PROVIDED RECORDS:

++++

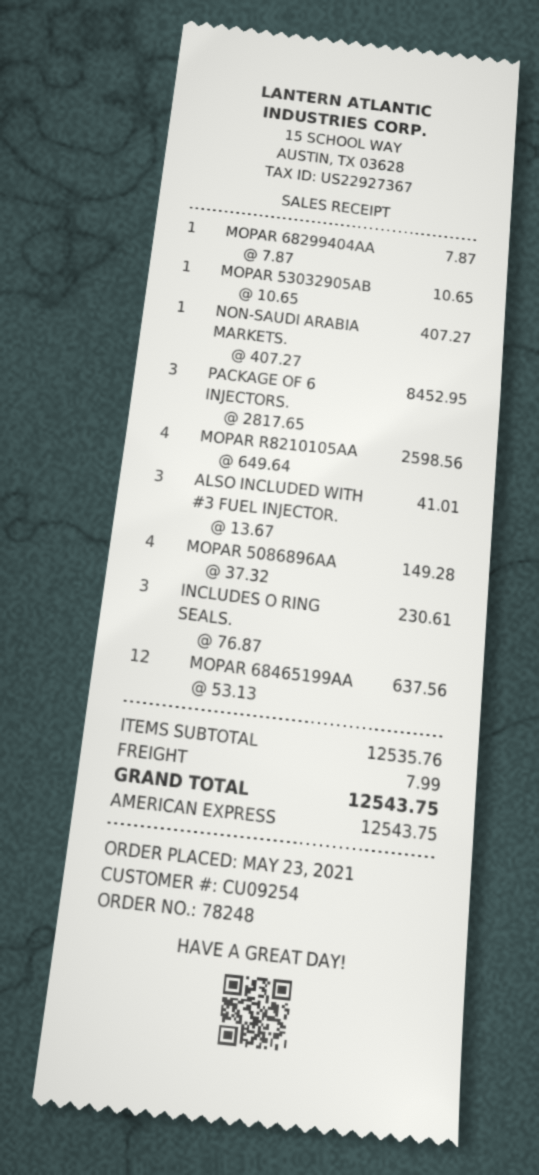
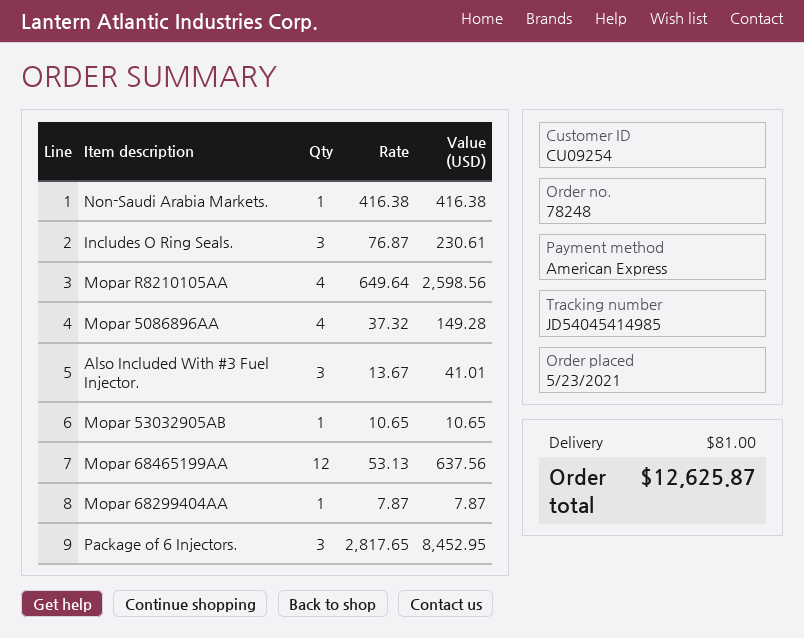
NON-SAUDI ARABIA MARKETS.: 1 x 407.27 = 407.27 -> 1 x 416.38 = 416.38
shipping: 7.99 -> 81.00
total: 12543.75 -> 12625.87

++++

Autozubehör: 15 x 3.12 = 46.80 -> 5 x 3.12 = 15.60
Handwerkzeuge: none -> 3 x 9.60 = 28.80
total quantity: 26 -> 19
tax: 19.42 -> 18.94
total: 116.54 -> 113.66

++++

PROBLEM TO SOLVE:
In the listing above, locate the line containing "Handwerkzeuge: none -> 3 x 9.60 = 28.80" and the line containing "total: 116.54 -> 113.66", then transcribe both and every line between them verbatim.

RESPONSE TO THIS EXERCISE:
Handwerkzeuge: none -> 3 x 9.60 = 28.80
total quantity: 26 -> 19
tax: 19.42 -> 18.94
total: 116.54 -> 113.66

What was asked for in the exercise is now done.